Last night at just past nine, Pynchot's former assistant, Dr. Nutter, had come in with Andy's walking papers. Nutter, a tall, balding man in his late fifties, was bumbling and avuncular. Sorry to be losing you; hope you enjoy your stay in Hawaii; wish I was going with you, ha-ha; please sign this.
> The paper Nutter wanted him to sign was a list of his few personal effects (including his keyring, Andy noticed with a nostalgic pang). He would be expected to inventory them once in Hawaii and initial another sheet that said that they had, indeed, been returned. They wanted him to sign a paper concerning his personal effects after they had murdered his wife, chased him and Charlie across half the country, and then kidnapped and held them prisoner: Andy found that darkly hilarious and Kafkaesque. I sure wouldn't want to lose any of those keys, he thought, scrawling his signature; I might need one of them to open a bottle of soda with sometime, right, fellows?
There was also a carbon of the Wednesday schedule, neatly initialed by Cap at the bottom of the page. They would be leaving at twelve-thirty, Cap picking Andy up at his quarters. He and Cap would proceed toward the eastern checkpoint, passing Parking Area C, where they would pick up an escort of two cars. They would then drive to Andrews and board the plane at approximately fifteen hundred hours. There would be one stop for refueling--at Durban Air Force Base, near Chicago.
All right, Andy thought. Okay.
He dressed and began to move about the apartment, packing his clothes, shaving tackle, shoes, bedroom slippers. They had provided him with two Samsonite suitcases. He remembered to do it all slowly, moving with the careful concentration of a drugged man.
After he found out about Rainbird from Cap, his first thought had been a hope that he would meet him: it would be such a great pleasure to push the man who had shot Charlie with the tranquilizer dart and later betrayed her in even more terrible fashion, to put his gun to his temple and pull the trigger.

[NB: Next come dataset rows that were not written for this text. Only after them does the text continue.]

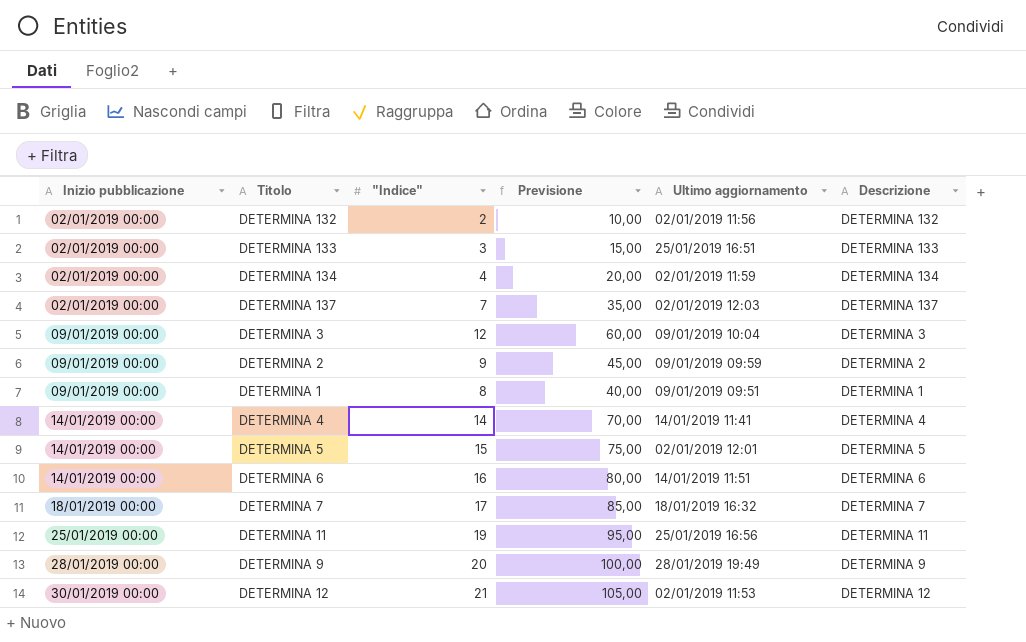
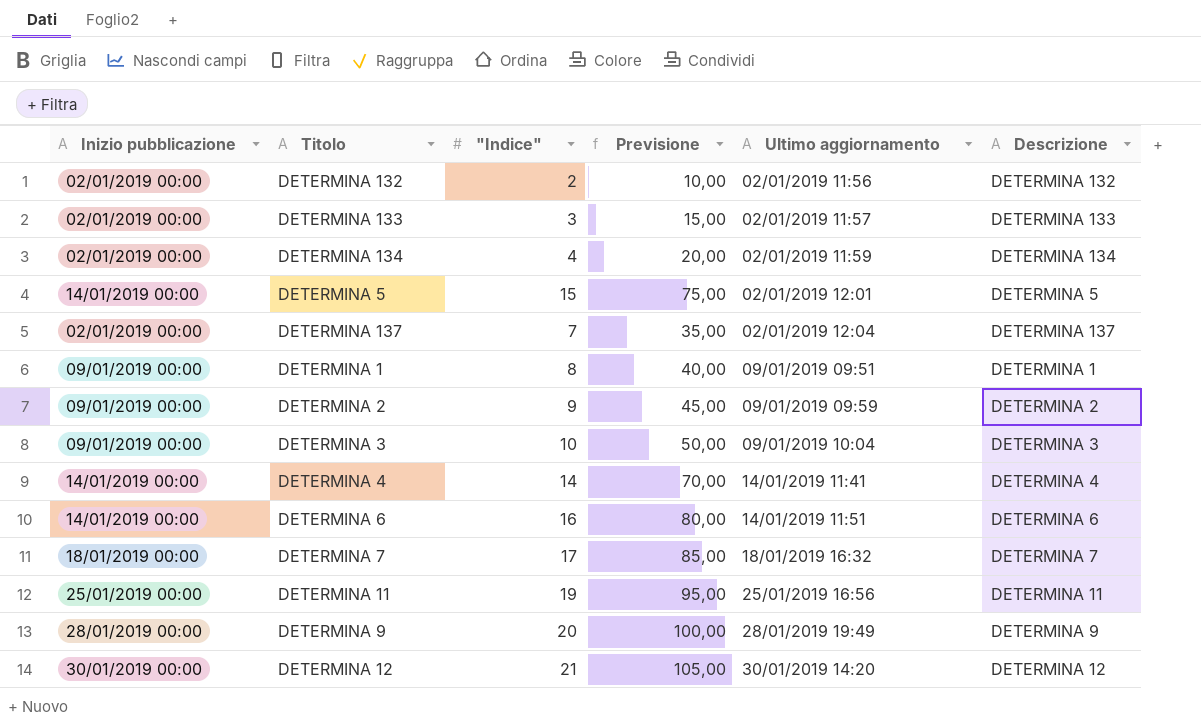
row order: Inizio pubblicazione ascending -> Ultimo aggiornamento ascending
DETERMINA 133 | Ultimo aggiornamento: 25/01/2019 16:51 -> 02/01/2019 11:57
DETERMINA 137 | Ultimo aggiornamento: 02/01/2019 12:03 -> 02/01/2019 12:04
DETERMINA 3 | "Indice": 12 -> 10
DETERMINA 3 | Previsione: 60,00 -> 50,00
DETERMINA 12 | Ultimo aggiornamento: 02/01/2019 11:53 -> 30/01/2019 14:20

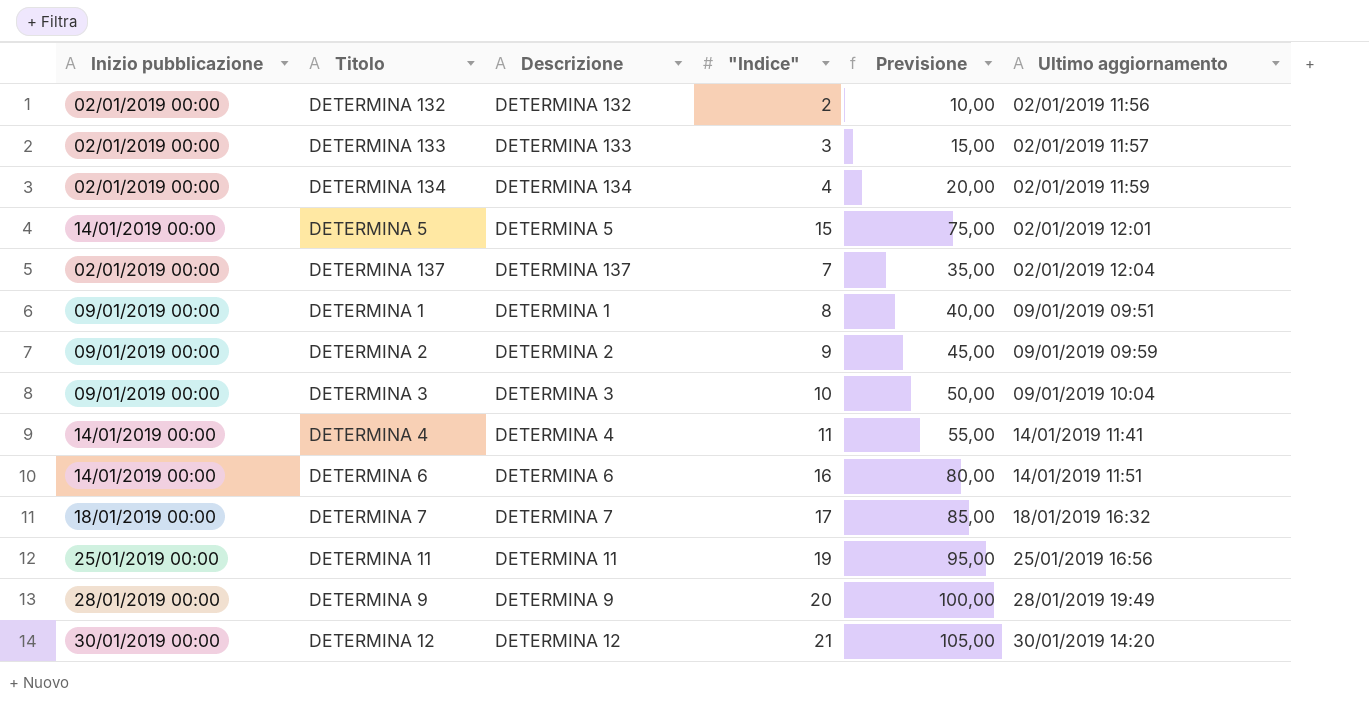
column Descrizione | position: 6 -> 3
DETERMINA 4 | "Indice": 14 -> 11
DETERMINA 4 | Previsione: 70,00 -> 55,00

But he no longer wanted to meet Rainbird. He wanted no surprises of any kind. The numb spots on his face had shrunk to pinpricks, but they were still there--a reminder that if he had to overuse the push, he would very likely kill himself.
He only wanted things to go off smoothly.
His few things were packed all too soon, leaving him with nothing to do but sit and wait. The thought that he would be seeing his daughter again soon was like a small coal of warmth in his brain.